## What you need to do
The exercise asks you to copy every line below in which "الرسائل" appears.

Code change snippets
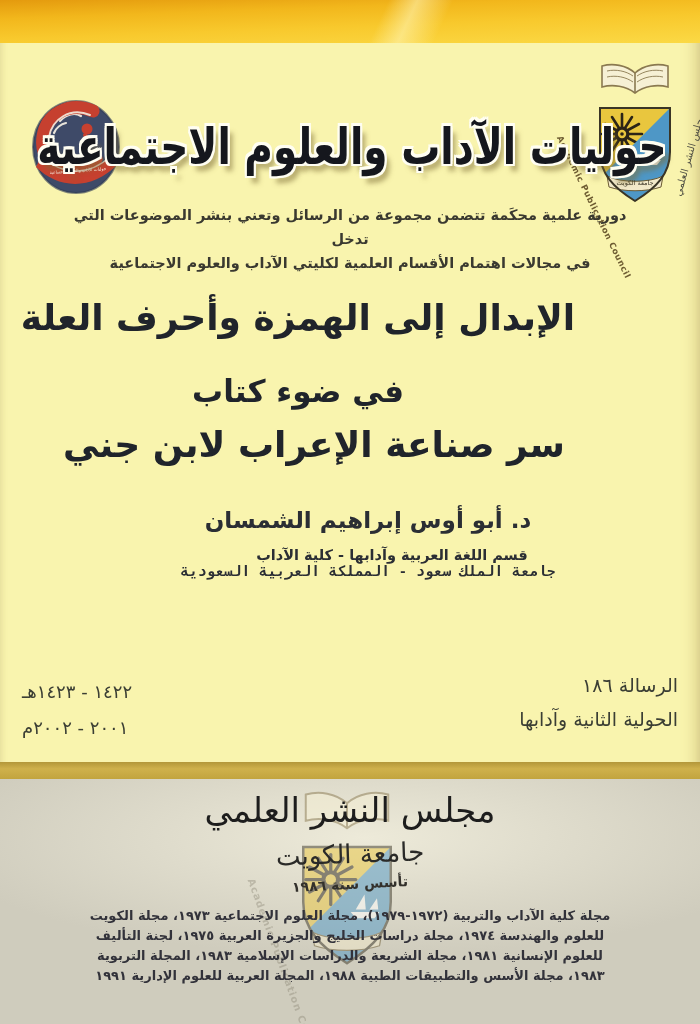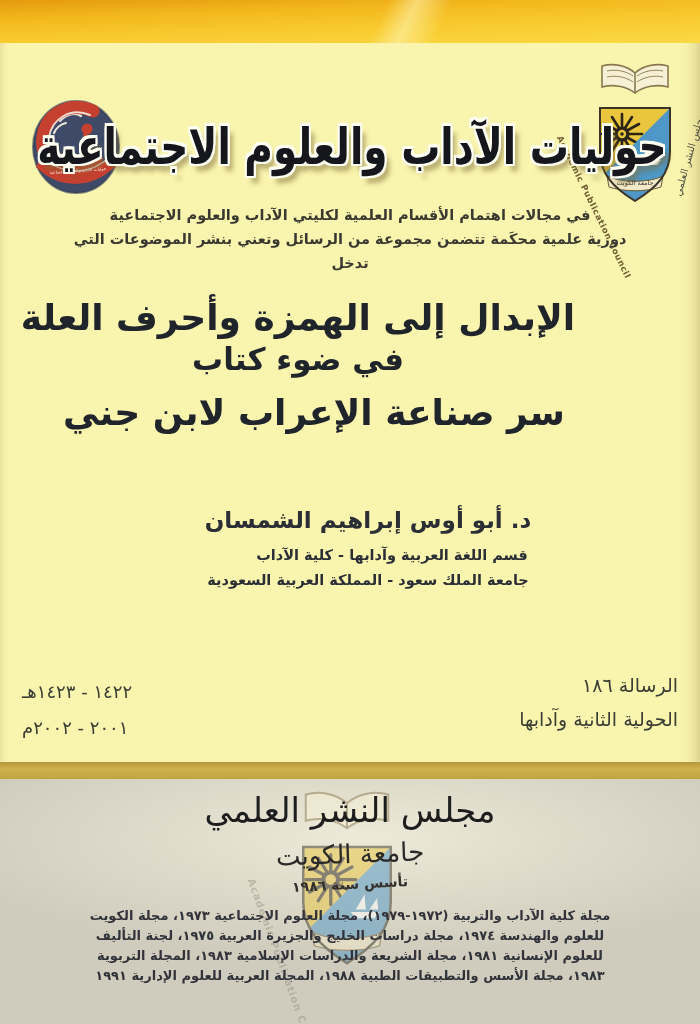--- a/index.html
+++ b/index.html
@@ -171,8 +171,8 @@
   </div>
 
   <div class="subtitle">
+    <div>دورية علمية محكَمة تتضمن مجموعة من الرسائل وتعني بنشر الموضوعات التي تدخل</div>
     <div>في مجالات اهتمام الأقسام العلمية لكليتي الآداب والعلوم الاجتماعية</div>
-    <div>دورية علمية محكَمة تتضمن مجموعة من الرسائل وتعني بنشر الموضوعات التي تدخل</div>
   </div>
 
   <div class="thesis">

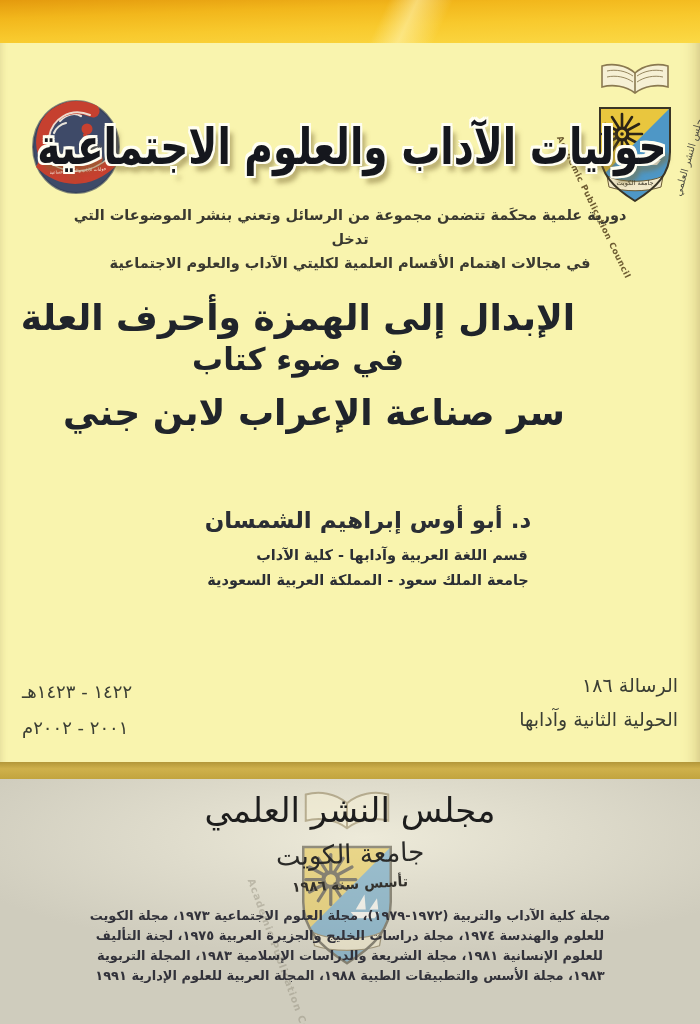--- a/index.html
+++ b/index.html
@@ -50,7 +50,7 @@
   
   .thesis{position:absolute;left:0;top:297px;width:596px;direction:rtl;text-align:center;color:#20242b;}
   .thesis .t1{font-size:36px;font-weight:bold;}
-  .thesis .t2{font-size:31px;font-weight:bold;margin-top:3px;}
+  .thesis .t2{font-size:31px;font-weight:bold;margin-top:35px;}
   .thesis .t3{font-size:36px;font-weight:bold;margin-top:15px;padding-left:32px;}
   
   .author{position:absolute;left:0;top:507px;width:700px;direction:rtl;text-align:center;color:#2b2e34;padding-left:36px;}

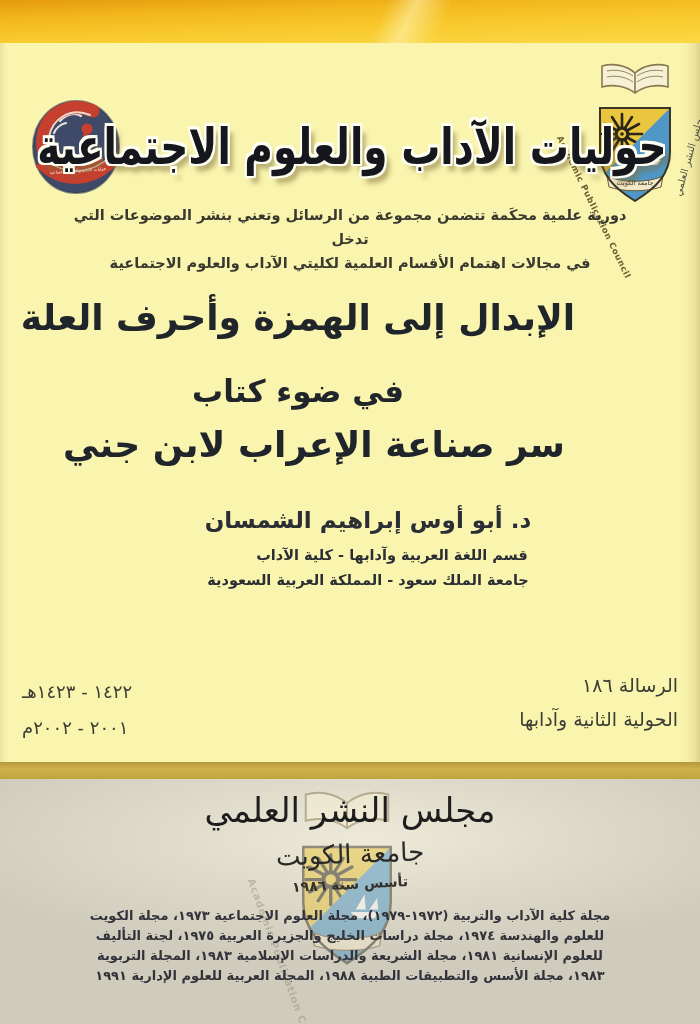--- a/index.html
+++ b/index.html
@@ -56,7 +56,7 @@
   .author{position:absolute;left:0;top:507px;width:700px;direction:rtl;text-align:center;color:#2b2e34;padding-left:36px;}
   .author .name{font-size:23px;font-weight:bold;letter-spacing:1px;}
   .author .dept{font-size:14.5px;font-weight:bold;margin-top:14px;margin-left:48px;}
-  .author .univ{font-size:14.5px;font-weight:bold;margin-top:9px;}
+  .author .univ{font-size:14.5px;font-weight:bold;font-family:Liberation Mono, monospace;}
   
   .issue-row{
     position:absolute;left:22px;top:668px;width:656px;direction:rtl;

==

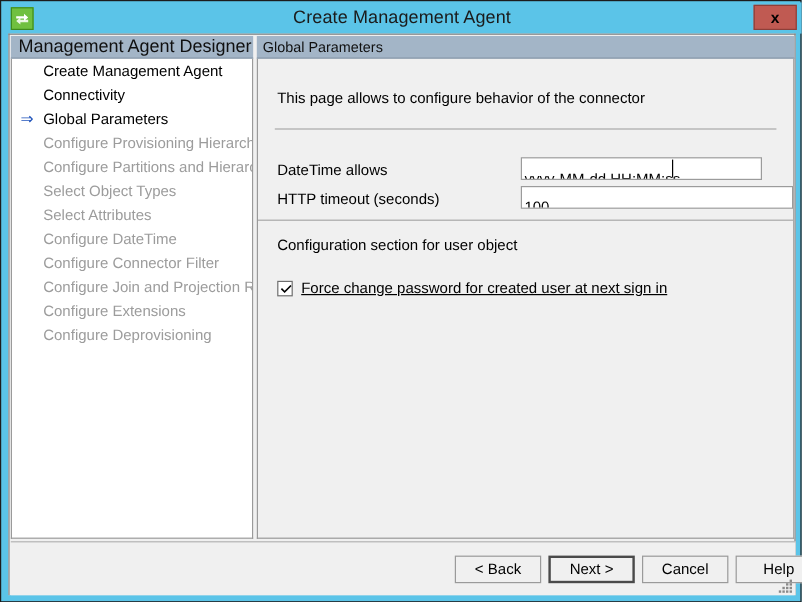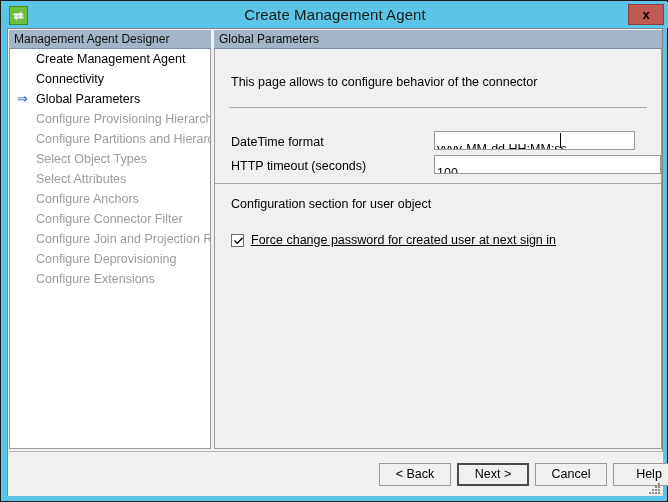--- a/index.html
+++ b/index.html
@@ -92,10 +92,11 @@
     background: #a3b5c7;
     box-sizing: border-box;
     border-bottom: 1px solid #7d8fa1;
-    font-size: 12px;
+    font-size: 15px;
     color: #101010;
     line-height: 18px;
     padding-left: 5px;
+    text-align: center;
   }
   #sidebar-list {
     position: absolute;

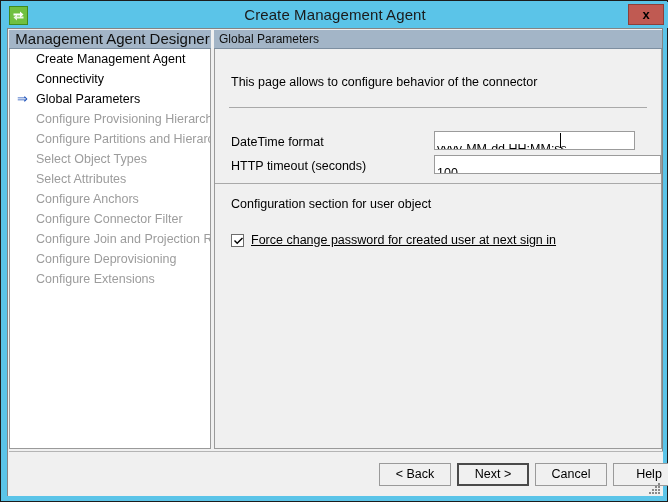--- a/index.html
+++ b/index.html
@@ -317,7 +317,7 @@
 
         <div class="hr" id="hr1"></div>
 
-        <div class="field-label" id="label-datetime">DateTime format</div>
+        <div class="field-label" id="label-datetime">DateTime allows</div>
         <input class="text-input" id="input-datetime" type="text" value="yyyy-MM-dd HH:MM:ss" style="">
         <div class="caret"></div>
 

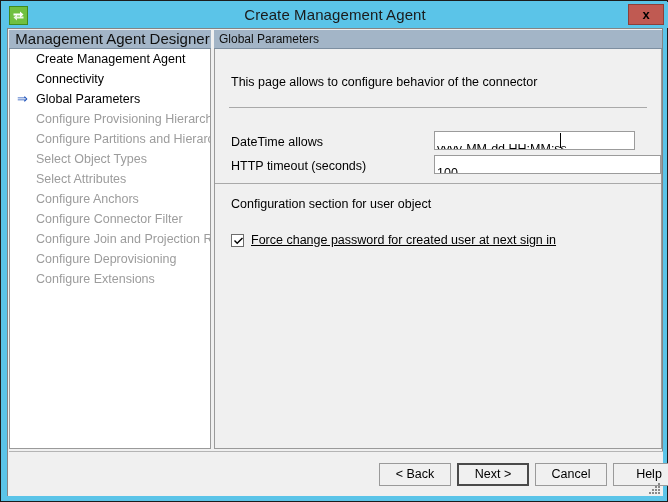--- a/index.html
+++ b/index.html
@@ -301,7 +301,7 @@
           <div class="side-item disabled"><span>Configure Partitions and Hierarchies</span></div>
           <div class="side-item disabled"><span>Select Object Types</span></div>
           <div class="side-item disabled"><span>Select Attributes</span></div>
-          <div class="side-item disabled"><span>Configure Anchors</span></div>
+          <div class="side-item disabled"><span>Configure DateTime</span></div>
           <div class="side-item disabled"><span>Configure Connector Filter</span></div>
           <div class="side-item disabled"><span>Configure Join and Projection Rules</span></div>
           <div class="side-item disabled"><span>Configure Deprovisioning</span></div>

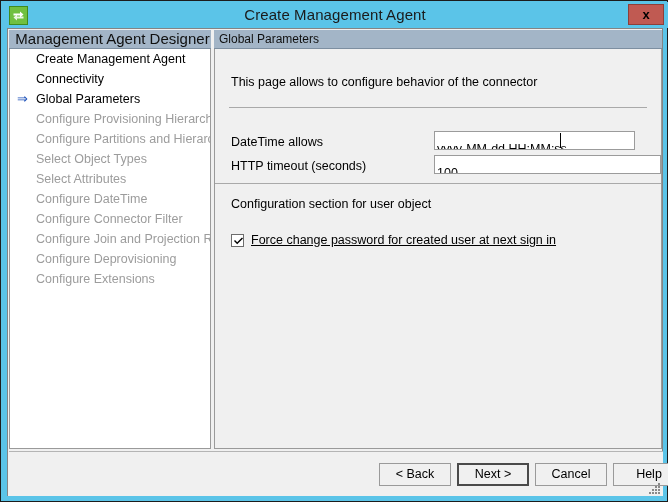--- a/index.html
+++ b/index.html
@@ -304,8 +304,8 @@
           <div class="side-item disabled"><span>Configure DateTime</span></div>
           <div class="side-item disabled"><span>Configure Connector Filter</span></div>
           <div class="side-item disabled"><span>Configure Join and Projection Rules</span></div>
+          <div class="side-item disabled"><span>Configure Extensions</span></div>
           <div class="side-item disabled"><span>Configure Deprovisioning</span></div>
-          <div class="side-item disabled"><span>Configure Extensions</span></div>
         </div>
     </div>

## Result
+    <div>دورية علمية محكَمة تتضمن مجموعة من الرسائل وتعني بنشر الموضوعات التي تدخل</div>
-    <div>دورية علمية محكَمة تتضمن مجموعة من الرسائل وتعني بنشر الموضوعات التي تدخل</div>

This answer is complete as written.